Donc la baronne est peut-être bien seule de son espèce; mais pourquoi a-t-elle disparu? Sans doute pour la même raison qui faisait que mes spectateurs ne comprenaient pas le sens du «mal d’enfant». Il y a un ou deux siècles la menace était si quotidienne qu’on en parlait peu; aujourd’hui elle est si rare qu’on n’en parle plus. Comme toutes les choses quotidiennes et vaguement humiliantes, comme les pots de chambre ou la merde dans la cour, comme les linges dont s’entouraient les femmes durant leurs règles (et à propos desquels je ne peux réprimer des questionnements de logistique: fréquence de lavage? Degré d’information des mâles de la maisonnée?), on a oublié la mort en couches à mesure qu’elle devenait moins présente.


C’est peu, un siècle, guère plus d’une vie, pour oublier ce qui fut, sans doute depuis que l’humain est humain, la première cause de mortalité chez les femmes entre 16 et 50 ans. Une fois de plus, la tradition populaire est mémoire, mais la mémoire est toujours sélective… 

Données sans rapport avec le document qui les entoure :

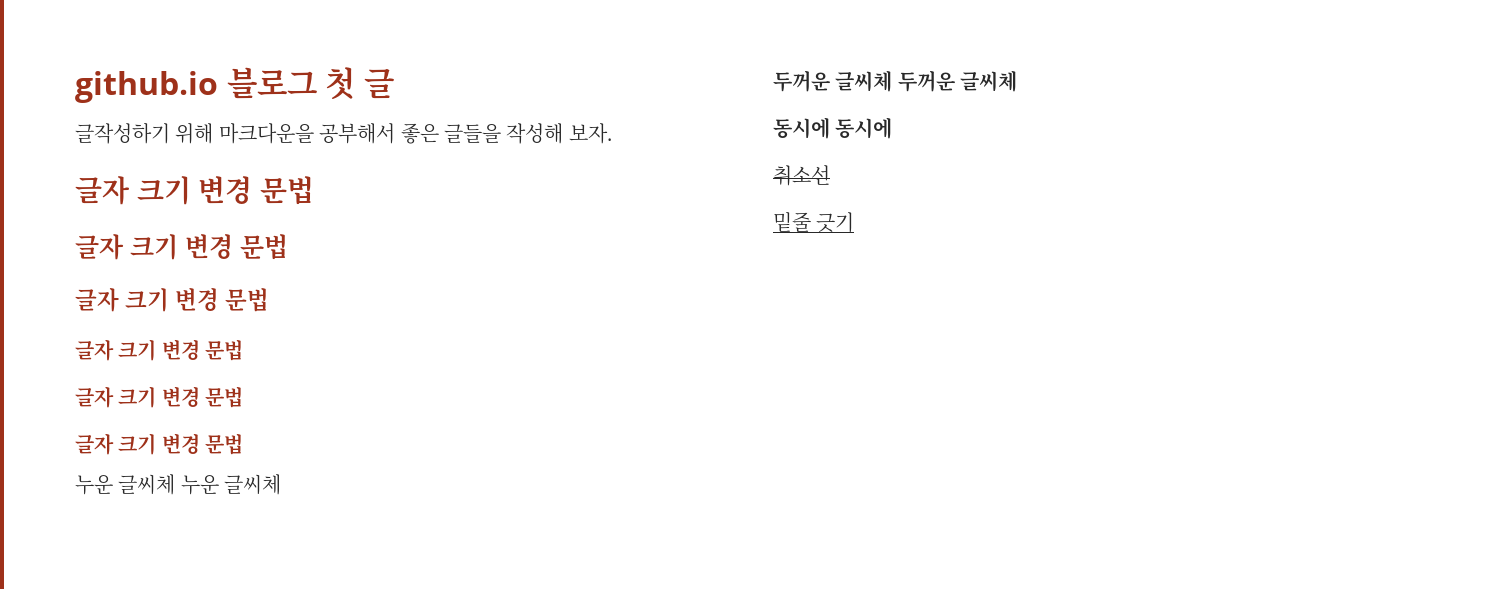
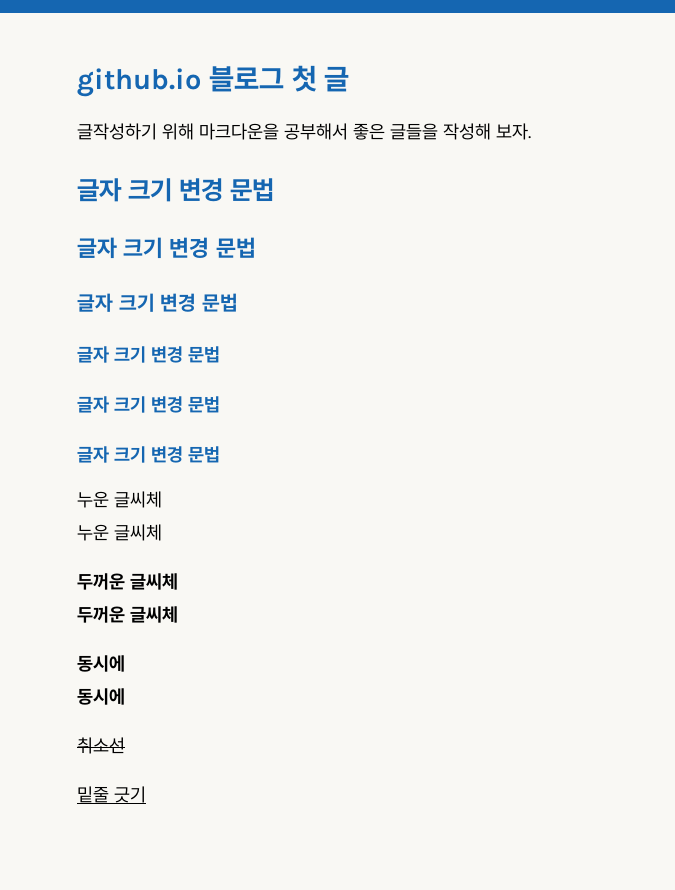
(176, 484) none -> (162, 499) //
(893, 81) none -> (178, 581) //
(830, 128) none -> (125, 663) //

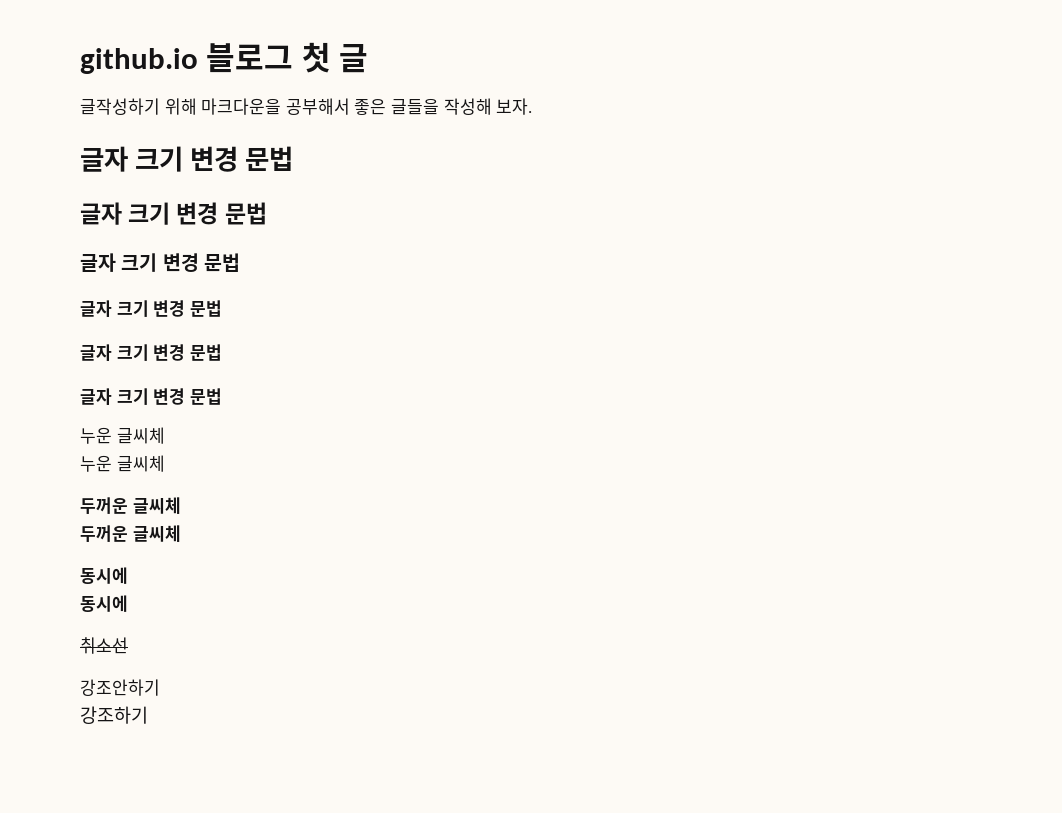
[77,786,146,803] 밑줄 긋기 -> [80,679,160,696] [80,706,148,724] 강조안하기 // 강조하기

(1) N’ayant pas passé les vingt dernières années dans un bocal de formol, je sais bien que Luzel non plus n’est pas le pur modèle de fidélité à la chose entendue que l’on a pu, par le passé, voir en lui. Il a rabouté des versions, régularisé des métriques, et il y a loin de la hâte des notes de collectages à la netteté des textes qu’ils publie. En outre, il a inclus dans ses volumes quelques textes recueillis par d’autres, ce qui laissait la porte ouverte à des abus qu’il n’aurait pas commis (il en signale un lui-même, du reste, dans ses Gwerzioù). Mais je ne sache pas qu’aucun chercheur l’ait pris en flagrant délit du genre de distorsion (projection inventive de tout un contexte à partir de bribes, notamment) que l’on trouve chez certains de ses confrères. S’il donne de cette histoire deux versions, différentes de celles de Penguern, il n’y a guère de raison de douter qu’elle ait existé.